### Exercise directions
Search the data below for the word "shipping" and copy each line that holds it.
──────────────────────────────
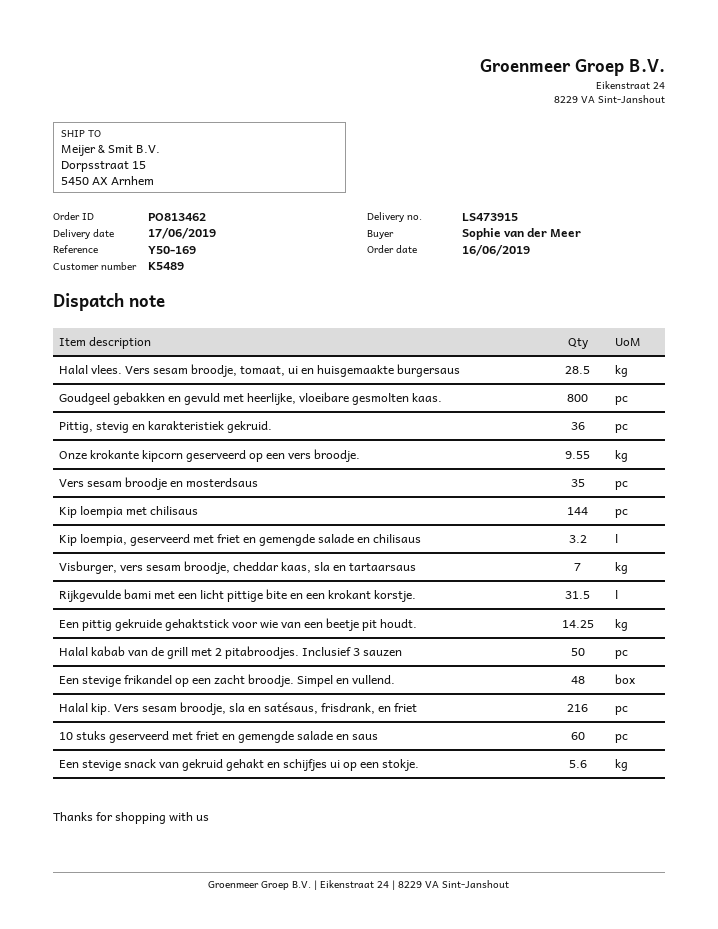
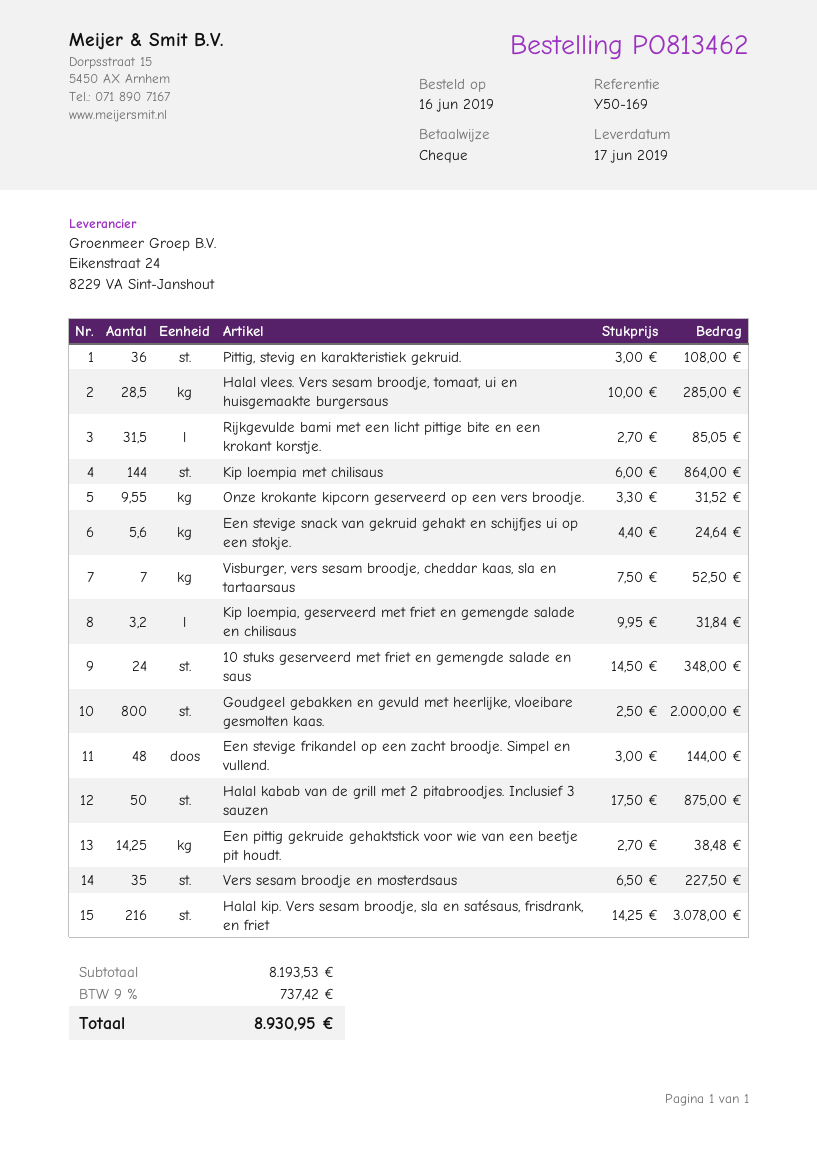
10 stuks geserveerd met friet en gemengde salade en saus: 60 -> 24

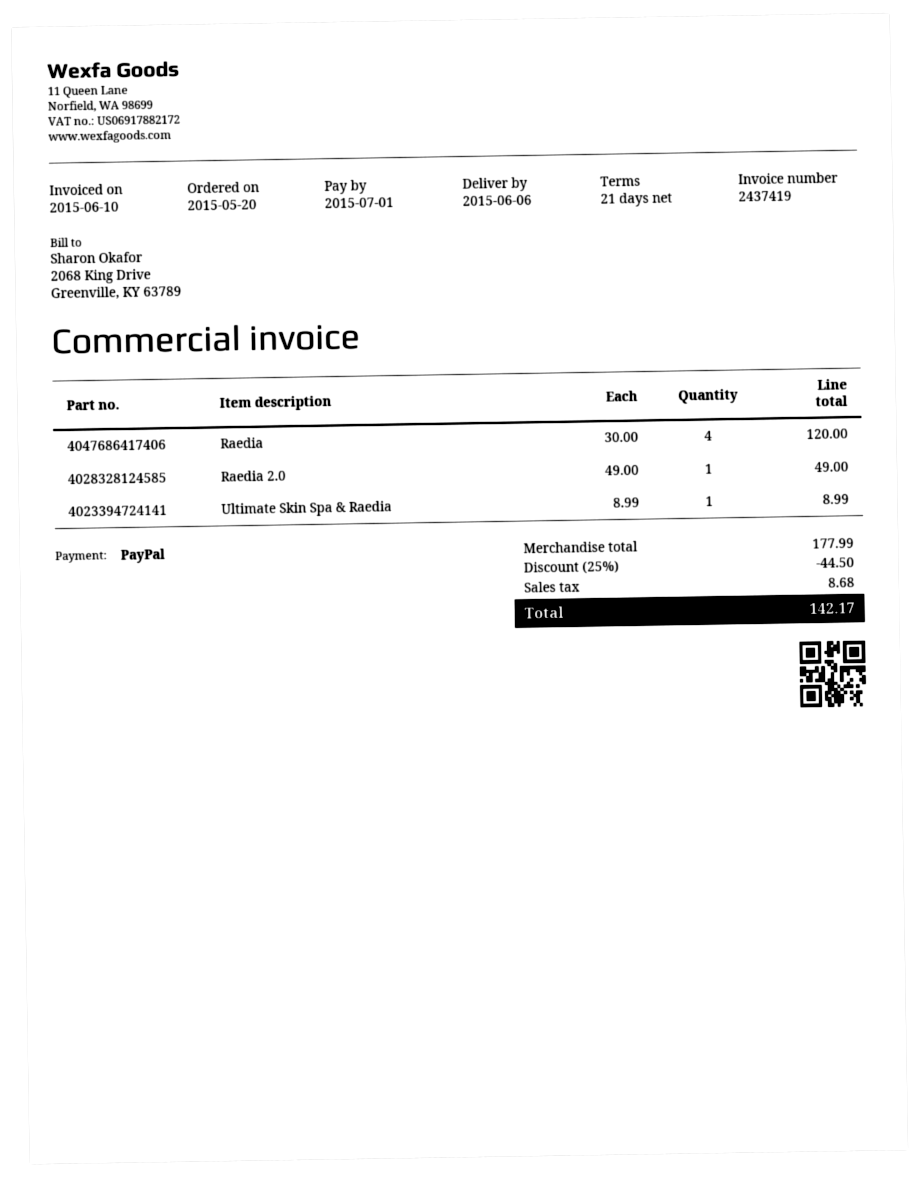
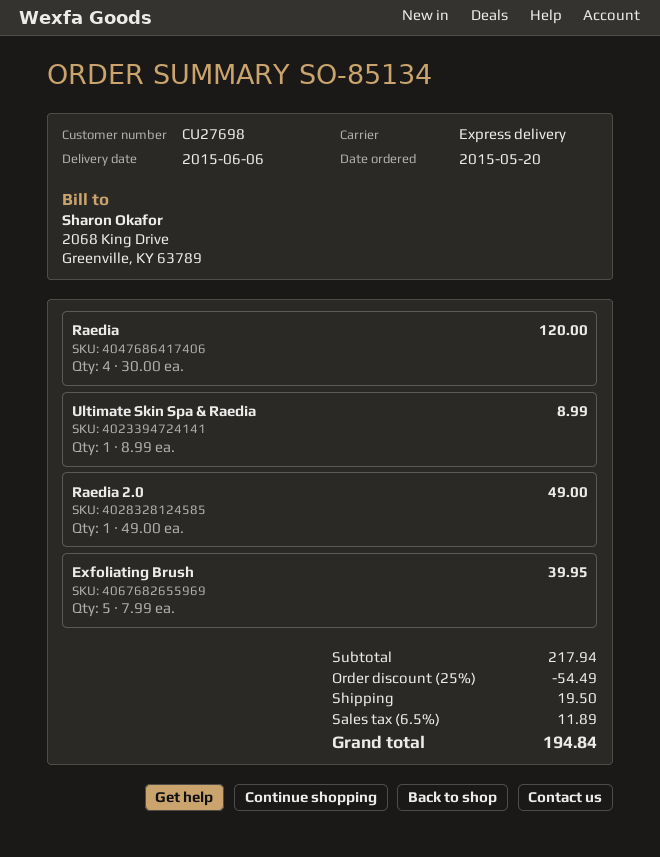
Exfoliating Brush: none -> 5 x 7.99 = 39.95
subtotal: 177.99 -> 217.94
discount: 25% = 44.50 -> 25% = 54.49
shipping: none -> 19.50
tax: 8.68 -> 11.89
total: 142.17 -> 194.84

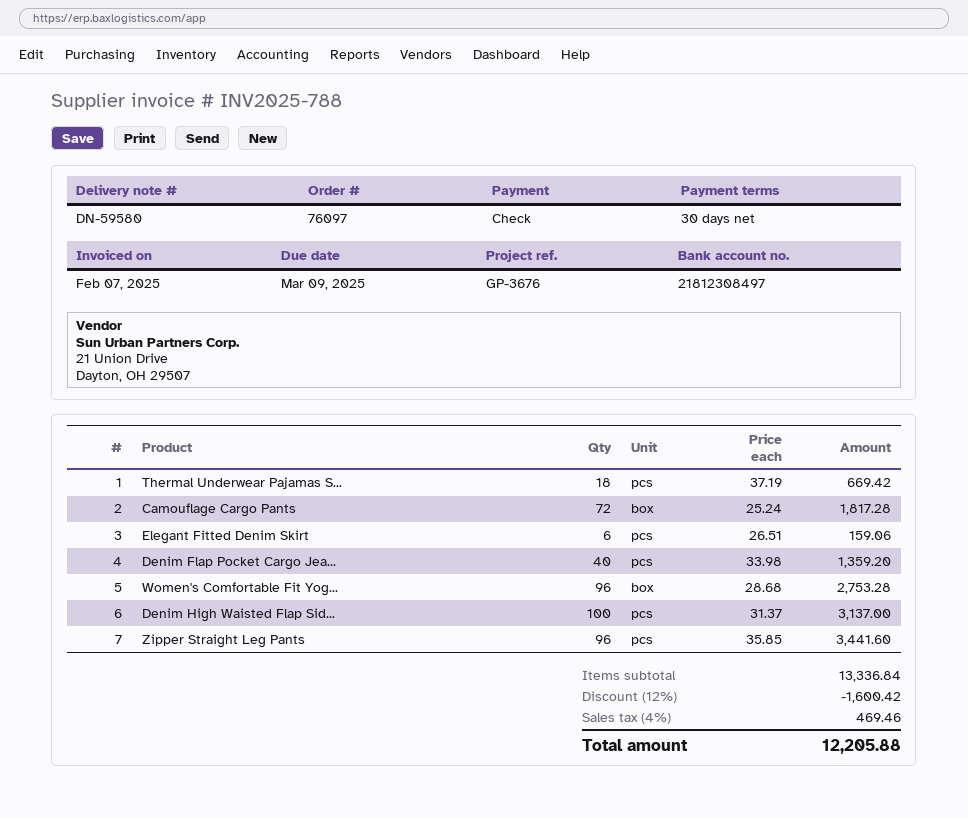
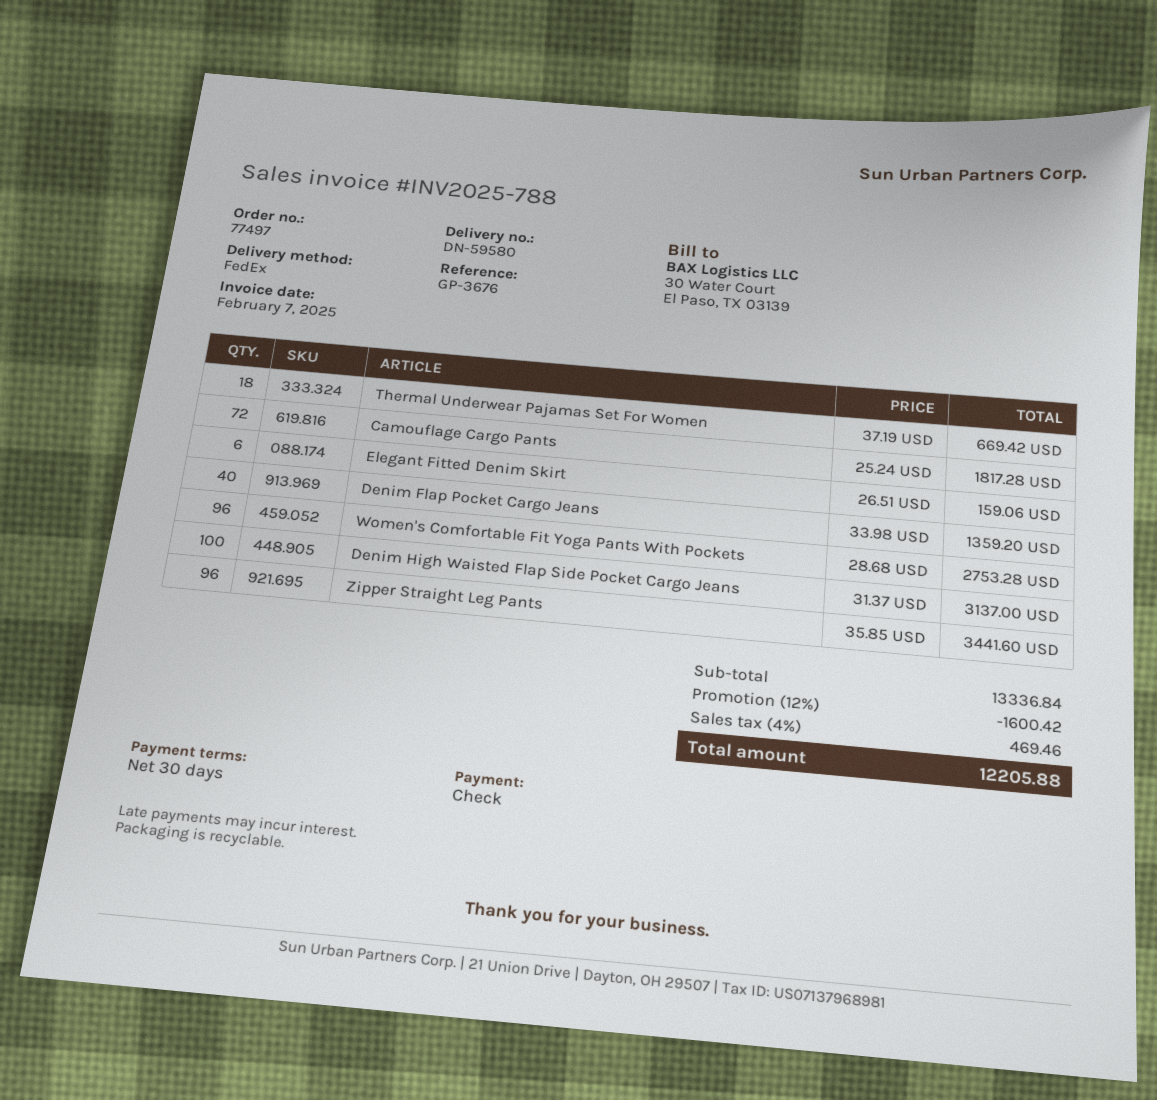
order number: 76097 -> 77497

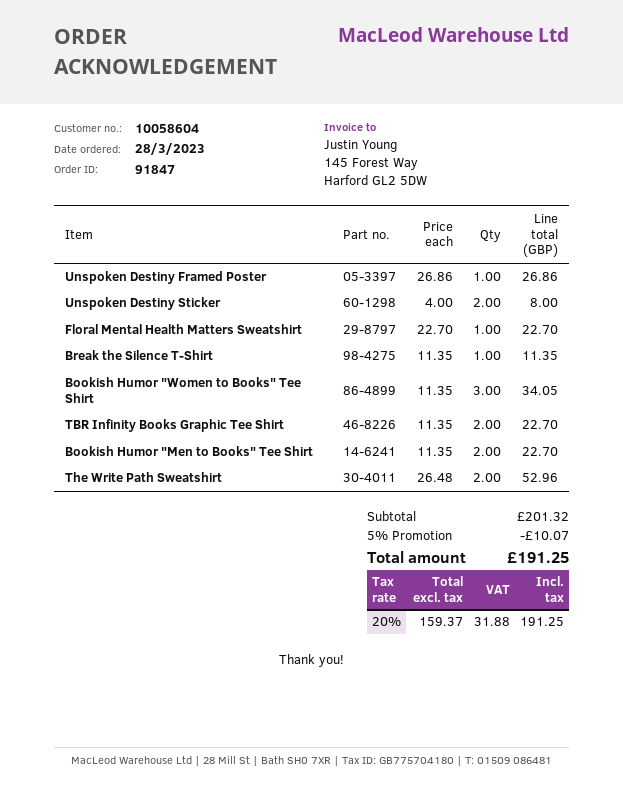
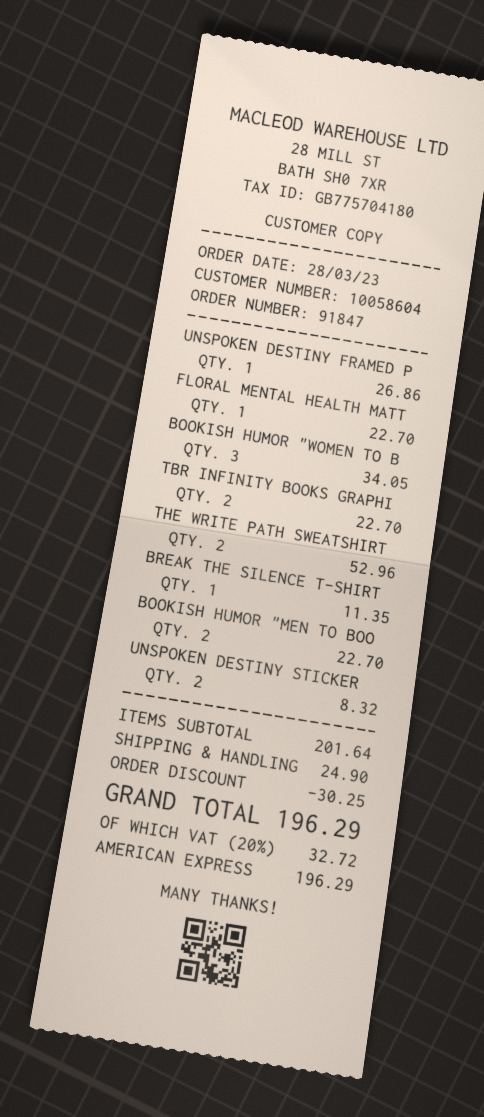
Unspoken Destiny Sticker: 2 for 8.00 -> 2 for 8.32
subtotal: 201.32 -> 201.64
discount: 10.07 -> 30.25
shipping: none -> 24.90
tax: 20% = 31.88 -> 20% = 32.72
total: 191.25 -> 196.29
──────────────────────────────
### Exercise output
shipping: none -> 19.50
shipping: none -> 24.90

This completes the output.